Now to get back to John Pye O’ the Mynde and his very interesting history. All accounts that have any records of him agree that he was married three times. His three wives were Anne de la Bere (Anne Barry), Elizabeth Whitney and Anne Brydges. Having three wives was not all that unusual for the 15th century. So many women died in childbirth, leaving young children to be cared for and perhaps a newborn as well. So multiple marriages were fairly common. What was unusual for this John Pye was the fact that he was b. in 1444 and died in 1550. He lived 106 years in a time when people were doing well if they made it to the age of 50.  The other amazing fact concerning this man was that he had 42 children by his three wives and is said to have fathered an additional 22 children by various other women.

He is said to be buried at Much Dewchurch and the following inscription is said to be his epitaph:

‘1550. “Here lyeth the Body of John Pye of Minde, a travayler in far countryes, his life ended; he left behind him Walter, his son, heire of Minde; a hundred and six yeares he was truly, and had sons and daughters two and forty! John Pye of the mynde, sone of Jon. pye, seconde sone of Jon. pye of Sadlebowe, esq., married 3 wiefes; his first wief was Anne, da. to Sr. Richard Delabyre, knight; his second wief was Anne Brigees; and his third wief was alrothes, da. to Sr. Robert Whitney, lord of Whitney. Hee had bye theme 42 children; And hee had by Concubines 22 Children.’ (Spelling is from the original epitaph.)

It is said that during the reign of Queen Victoria, this epitaph was removed from public view. It was considered offensive to the Victorian sensibilities.

It’s difficult to believe that any one person could father that many children. What is even more difficult to deal with is that very few of them have been named. It would seem there has to be some kind of record, somewhere, that listed the children of this man. Granted, there could have been records which have been lost to time, mildew, water damage, fire, what have you. But this enormous family seems to have vanished. John and Anne de la Bere were said to have had three sons, Walter, John and Edmund. No children can be found for Anne Brydges and only one daughter, Elizabeth, has been discovered for Elizabeth Whitney.

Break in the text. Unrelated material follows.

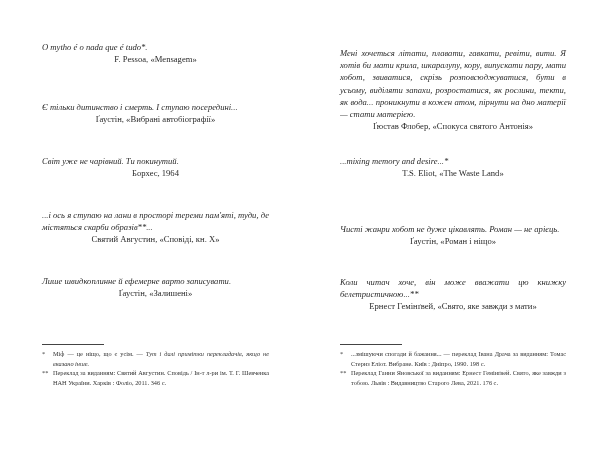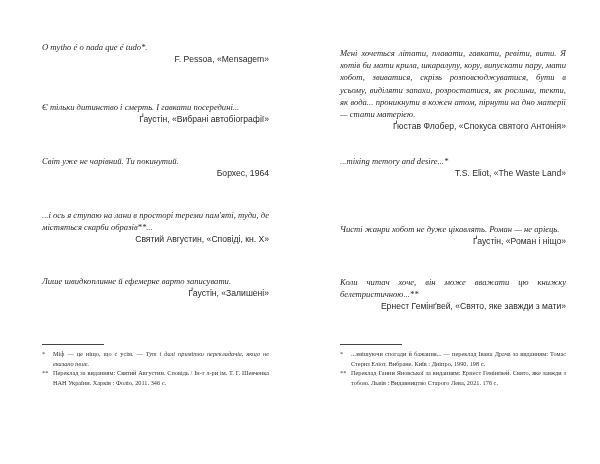"F. Pessoa, «Mensagem»" .qattr { font-family: Liberation Sans, sans-serif -> Liberation Serif, serif; text-align: right -> center }
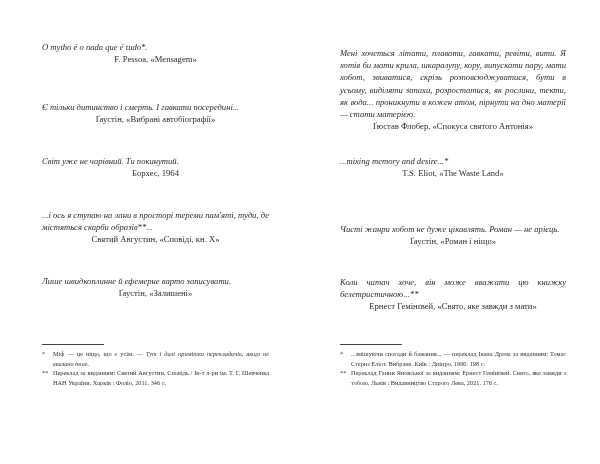"Є тільки дитинство і смерть." div.qtext { text: гавкати -> ступаю }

In the course of several years, trying to learn more about this family, I have come across so many people researching the Pyes. They come from all over England and all seem to have one thing in common. They all have a brick wall.  All these 40+ children had to go somewhere and I would hazard a guess that they might trace back to John and one of his three wives. The custom of the day was for the eldest son to inherit the estate. Even if there were numerous property holdings, there most likely would not be enough to go around. This family must have dispersed in all directions of the compass.

As luck would have it, my Pye family line descends from two sons of John and Anne (de la Bere) Pye, one who ventured off to Cornwall and the other, who remained at the Mynde.





  1. This comment has been removed by a blog administrator.

  2. I love my family but, as you say its hard to trace back our history. A Pye descendant.

  3. I appreciate the amount of research you have gone into to record this family. I am a Pye descendant from Pyes in Staffordshire.